Records drawn from a dataset —
▬▬▬

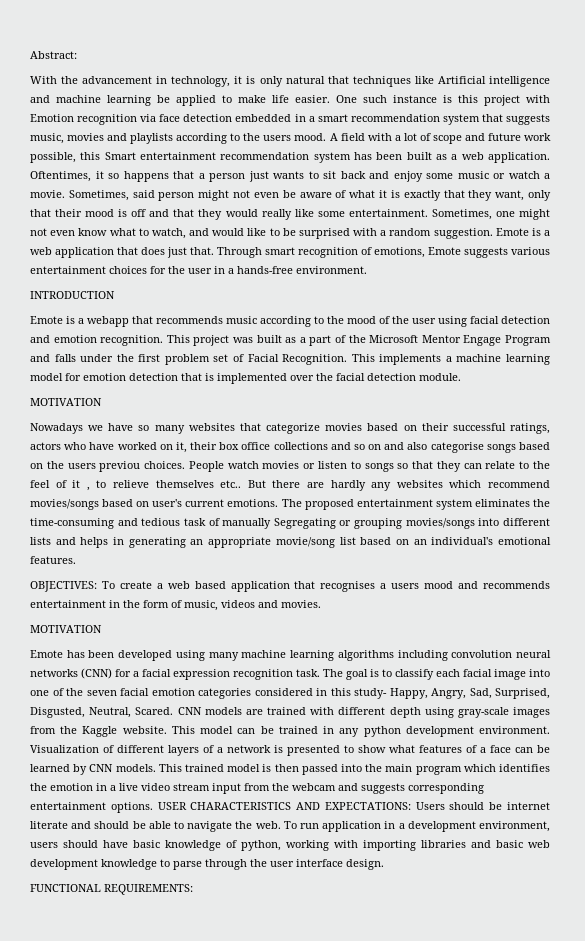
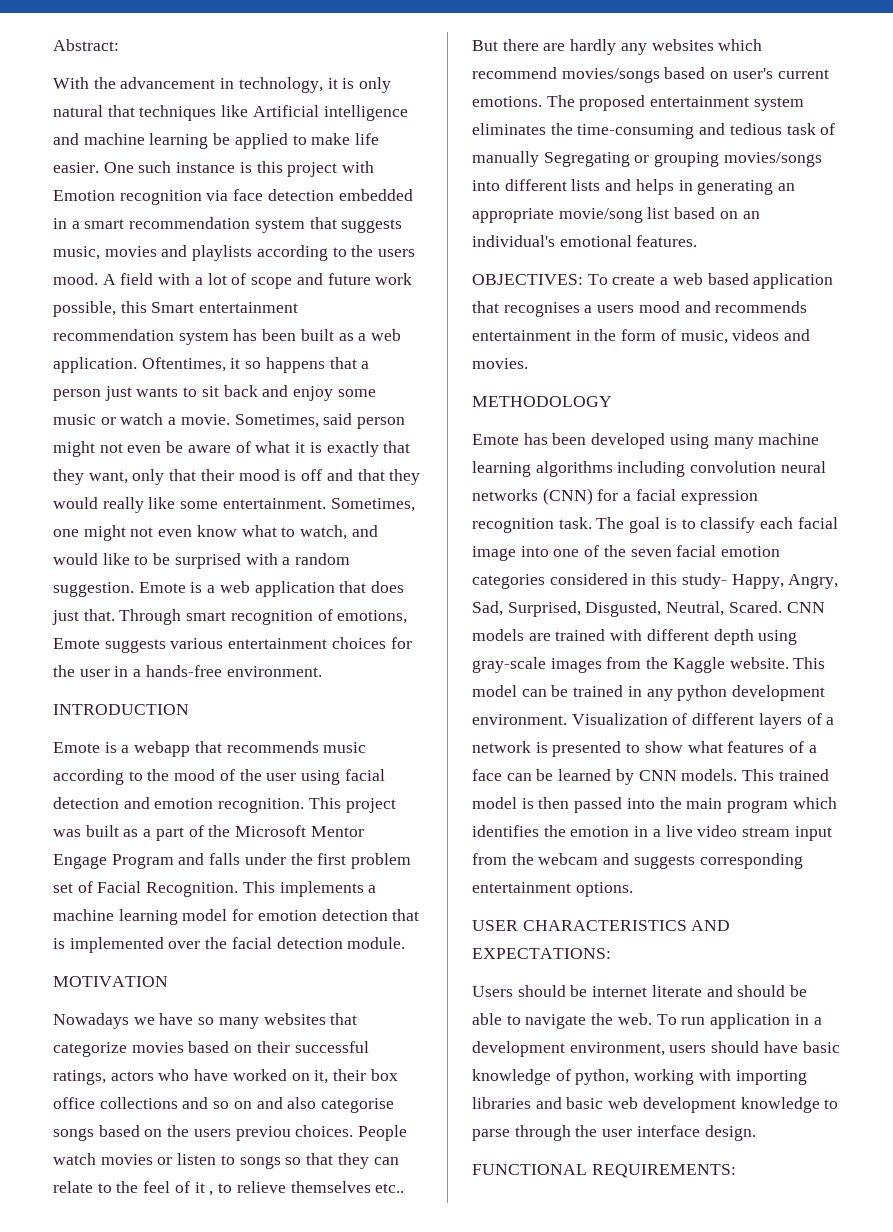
[30,625,102,633] MOTIVATION -> [472,396,612,407] METHODOLOGY
(153, 807) none -> (633, 889) //
(411, 806) none -> (611, 953) //

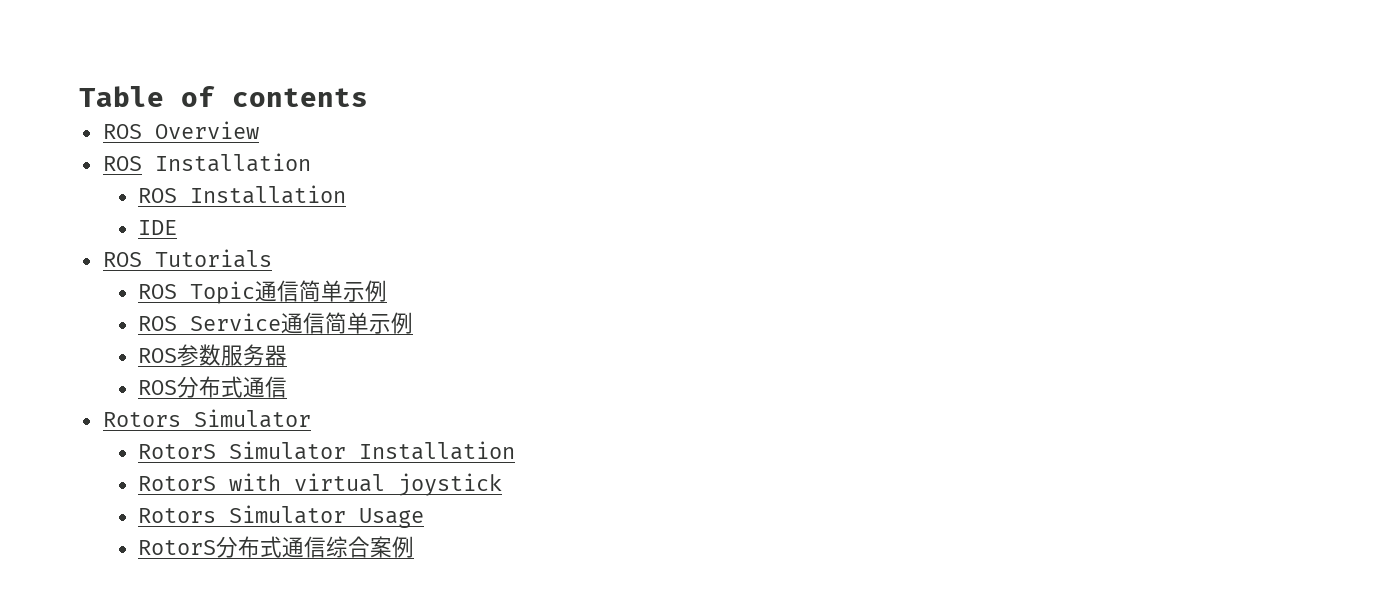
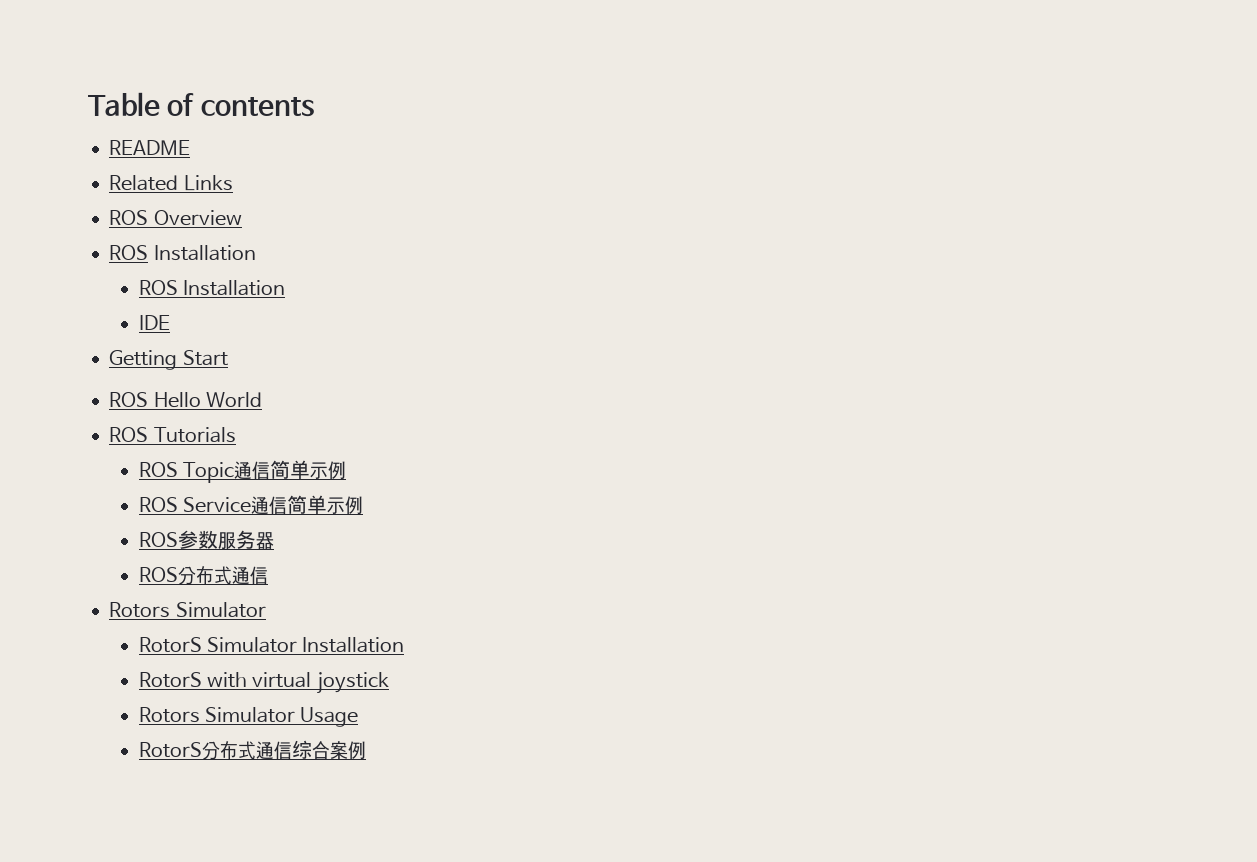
(368, 97) none -> [109,140,191,155] [109,175,233,191] // README // Related Links
(178, 227) none -> [109,350,228,370] [109,392,262,408] // Getting Start // ROS Hello World

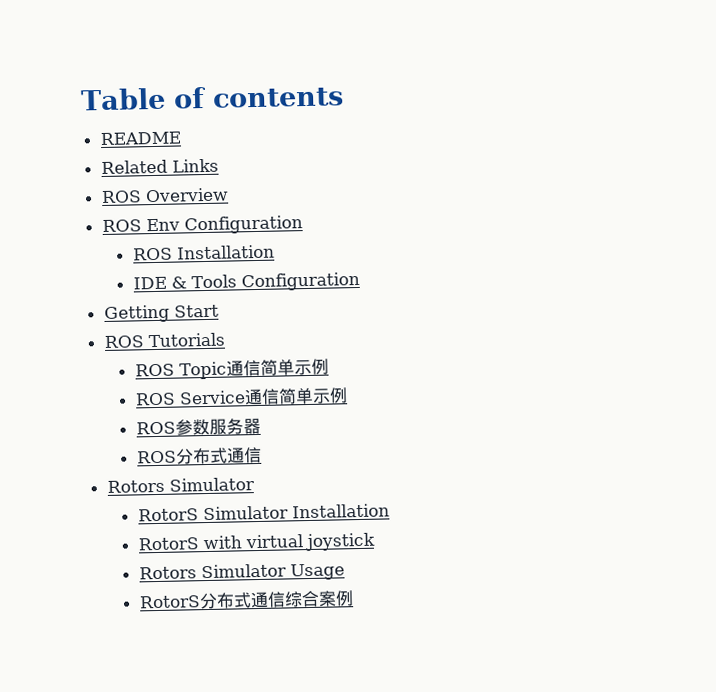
[153,245,256,261] Installation -> [145,215,303,235] Env Configuration
(170, 322) none -> [170,271,360,292] & Tools Configuration
[109,392,262,408] // ROS Hello World -> (219, 311) none

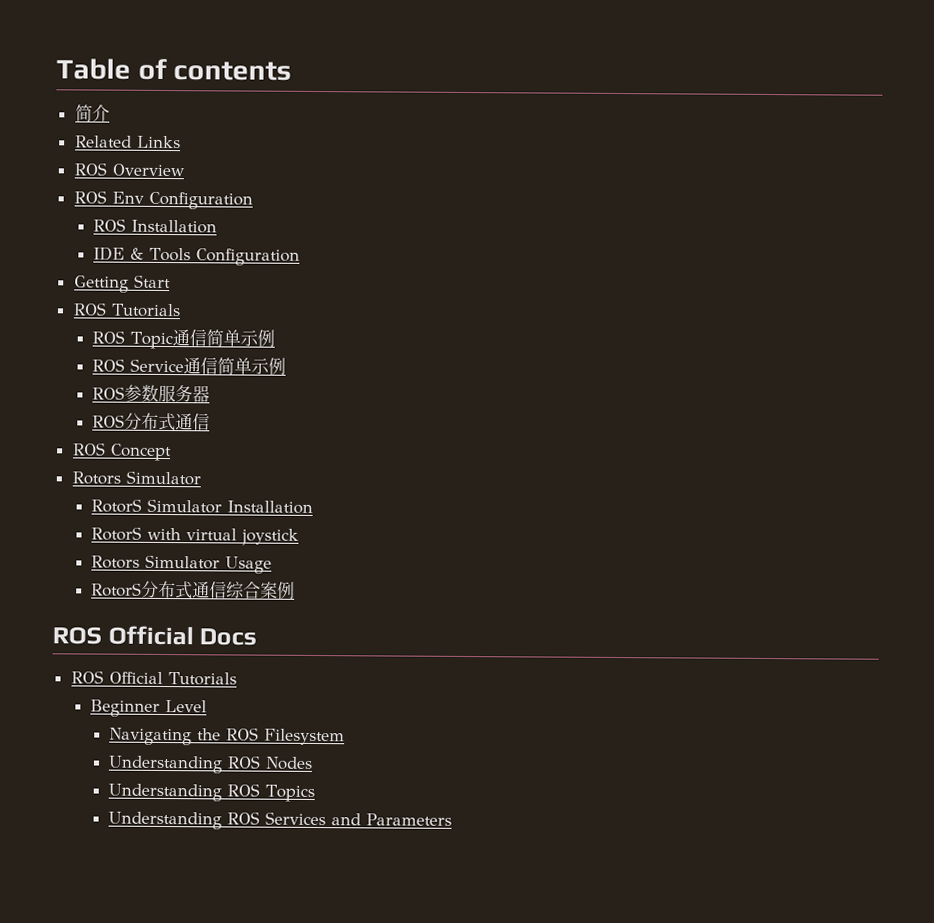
[99,131,181,146] README -> [74,104,110,122] 简介
(262, 455) none -> [72,442,172,462] // ROS Concept
(354, 598) none -> [52,625,258,646] [70,670,237,686] [89,699,207,717] [109,727,346,746] [108,755,314,774] [108,783,316,803] [108,811,453,830] // ROS Official Docs // ROS Official Tutorials // Beginner Level // Navigating the ROS Filesystem // Understanding ROS Nodes // Understanding ROS Topics // Understanding ROS Services and Parameters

▬▬▬

WHAT IS EXPECTED —
Pictures aside, set down the lines from the one containing "[153,245,256,261] Installation ->" through the end of the records above, exactly and only those.

EXERCISE SOLUTION —
[153,245,256,261] Installation -> [145,215,303,235] Env Configuration
(170, 322) none -> [170,271,360,292] & Tools Configuration
[109,392,262,408] // ROS Hello World -> (219, 311) none

[99,131,181,146] README -> [74,104,110,122] 简介
(262, 455) none -> [72,442,172,462] // ROS Concept
(354, 598) none -> [52,625,258,646] [70,670,237,686] [89,699,207,717] [109,727,346,746] [108,755,314,774] [108,783,316,803] [108,811,453,830] // ROS Official Docs // ROS Official Tutorials // Beginner Level // Navigating the ROS Filesystem // Understanding ROS Nodes // Understanding ROS Topics // Understanding ROS Services and Parameters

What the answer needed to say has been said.